John Bapst (born Johannes Bapst; December 17, 1815 – November 2, 1887) was a Swiss Jesuit missionary and educator who became the first president of Boston College.

== Early life ==

Bapst was born on December 17, 1815, in La Roche, in the Canton of Fribourg in Switzerland. One of three sons, his parents were prosperous farmers. Bapst attended schools in his village from an early age. At the age of twelve, he began his studies at Collège Saint-Michel in the city of Fribourg, progressing through the classical courses of grammar, humanities, rhetoric, and philosophy.

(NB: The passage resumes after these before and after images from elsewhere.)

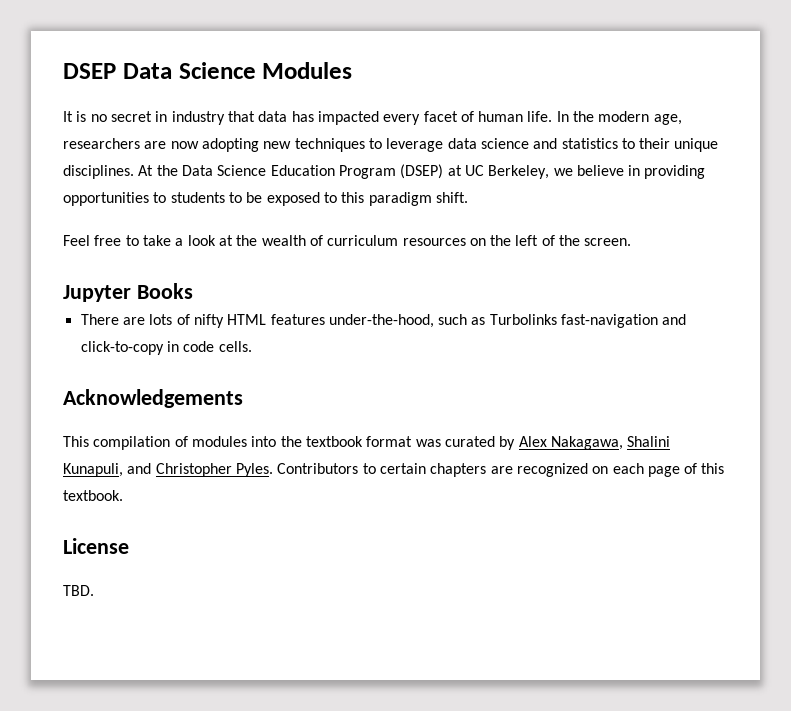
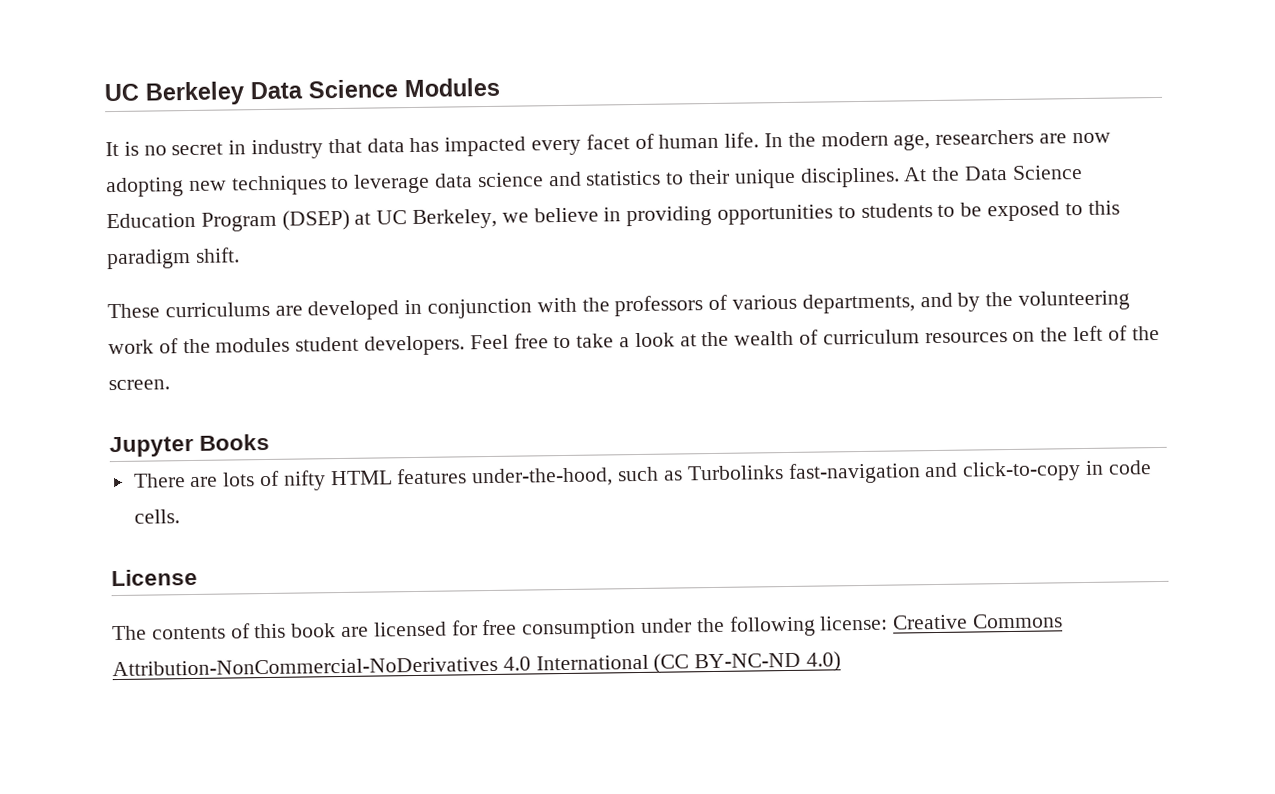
[63,63,116,79] DSEP -> [104,81,245,106] UC Berkeley
(468, 197) none -> [107,290,1131,321] [108,335,466,356] These curriculums are developed in conjunction with the professors of various departments, and by the volunteering work of the modules student developers.
[63,389,243,408] [63,436,671,450] [63,463,725,477] [63,490,123,501] [63,538,129,554] [63,585,94,596] Acknowledgements // This compilation of modules into the textbook format was curated by Alex Nakagawa, Shalini Kunapuli, and Christopher Pyles. Contributors to certain chapters are recognized on each page of this textbook. // License // TBD. -> [111,568,198,587] [112,613,1064,641] [112,651,842,677] License // The contents of this book are licensed for free consumption under the following license: Creative Commons Attribution-NonCommercial-NoDerivatives 4.0 International (CC BY-NC-ND 4.0)

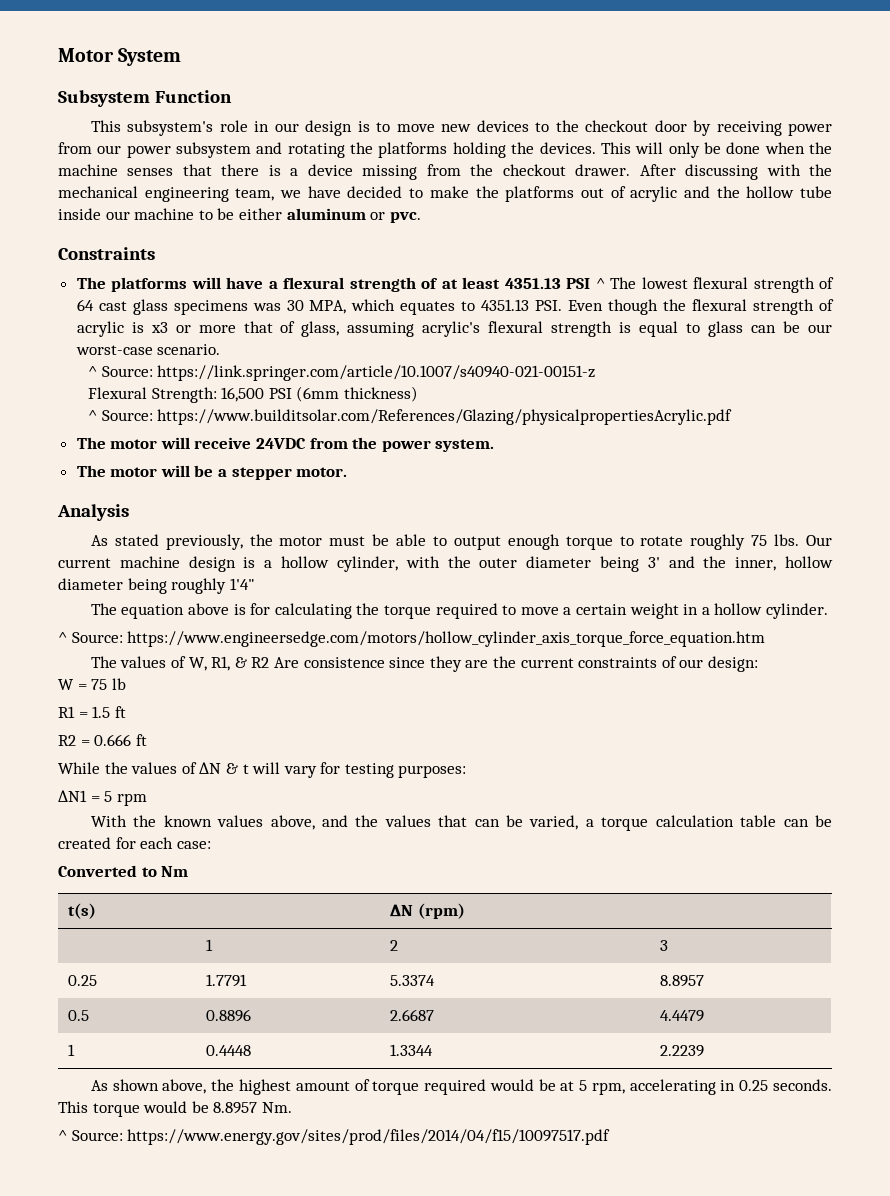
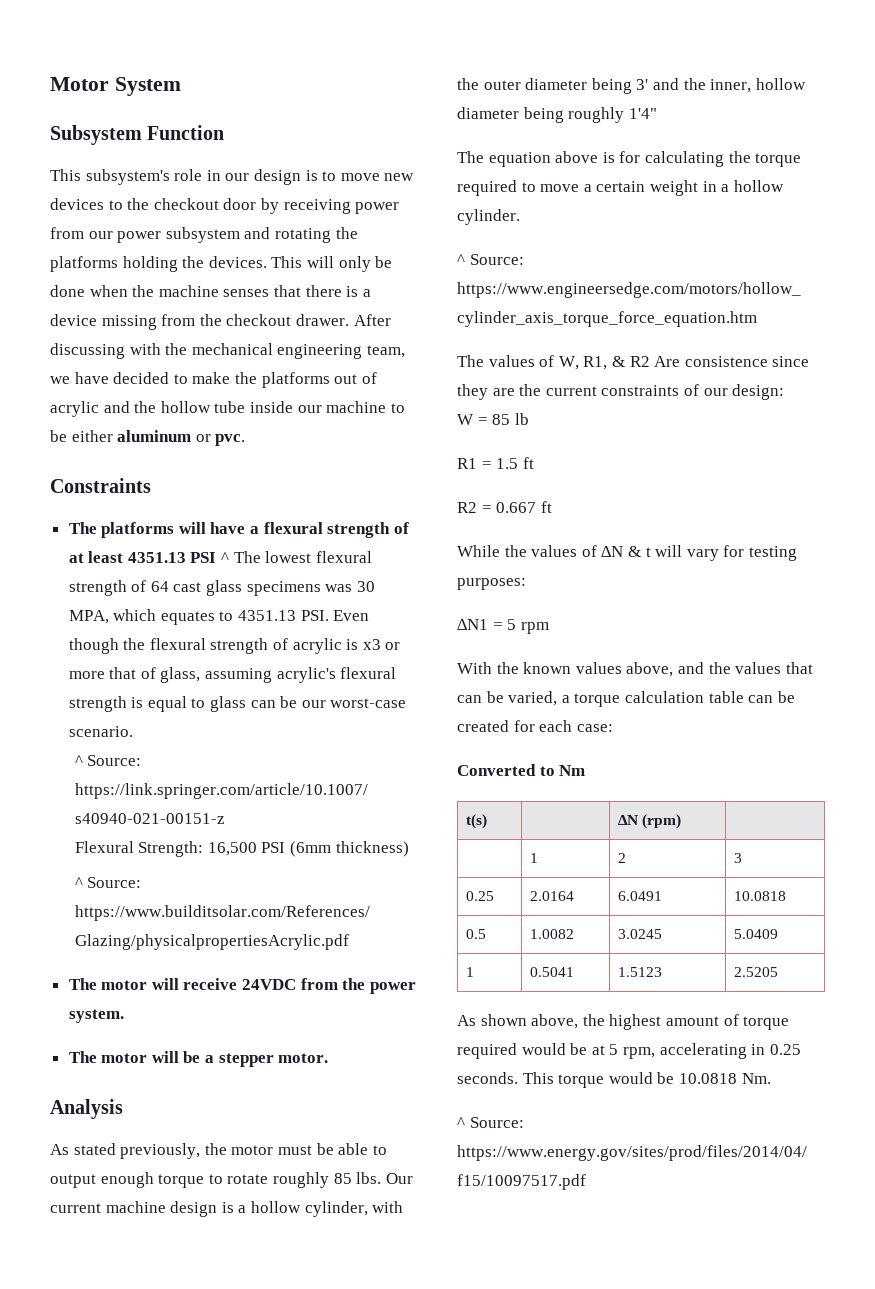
[751,535,768,546] 75 -> [333,1173,352,1184] 85
[91,679,108,690] 75 -> [492,414,511,425] 85
[94,734,132,746] 0.666 -> [496,502,537,513] 0.667
[205,974,247,987] [389,975,435,986] [659,975,704,987] [67,1010,89,1021] [205,1009,251,1022] [389,1009,434,1021] [659,1010,704,1022] [67,1044,75,1056] [205,1045,251,1056] [389,1044,433,1056] [659,1045,704,1057] 1.7791 | 5.3374 | 8.8957 // 0.5 | 0.8896 | 2.6687 | 4.4479 // 1 | 0.4448 | 1.3344 | 2.2239 -> [529,891,574,901] [617,891,662,901] [733,891,786,901] [465,929,486,939] [529,929,574,939] [617,929,662,939] [733,929,778,939] [465,967,474,977] [529,967,574,977] [617,967,662,977] [733,967,778,977] 2.0164 | 6.0491 | 10.0818 // 0.5 | 1.0082 | 3.0245 | 5.0409 // 1 | 0.5041 | 1.5123 | 2.5205
[213,1102,258,1114] 8.8957 -> [678,1073,737,1084] 10.0818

On September 30, 1835, having completed only the first of his two years of philosophy, Bapst was admitted into the novitiate in Estavayer-le-Lac, and entered the Society of Jesus. After a year, the novitiate moved to Brig-Glis in Valais. That year, Bapst's older brother, Joseph, also entered the novitiate in Brig. After twelve years in Jesuit formation, Joseph left the order and eventually became the rector of Collège Saint-Michel. In September 1837, Bapst completed his noviceship and began his philosophical studies at the Jesuit scholasticate in Fribourg. This was followed by one year of studying rhetoric.

In 1840, Bapst became a professor at Collége Saint-Michel, teaching rudiments and grammar for three years. He began his four years of theological studies in 1843, and on December 31, 1846, was ordained a priest by Étienne Marilley, the Bishop of Lausanne and Geneva.

== Missionary in Maine ==

Following the defeat of the Catholic cantons in the Sonderbund War of 1847, the Jesuits were expelled from Switzerland. Bapst was sent to Notre Dame d'Ay in France to complete his tertianship. In May 1848, the Jesuit provincial superior of Upper Germany directed Bapst that he would become a missionary in the United States. Bapst was greatly upset, desiring neither to work in the Jesuit missions nor move to America. He acquiesced, however, and left for Antwerp, Belgium, from which he sailed to New York City with 40 fellow Swiss Jesuits, arriving in late May.

=== Old Town ===
Despite Bapst speaking neither English nor any Indian language nor being familiar with the customs of the United States, the provincial superior of the Jesuit Maryland province sent Bapst to the mission to the Penobscot Indians in Old Town, Maine, where he would remain for three years. He sailed to Boston, Massachusetts, with another Jesuit and then alone onto Maine.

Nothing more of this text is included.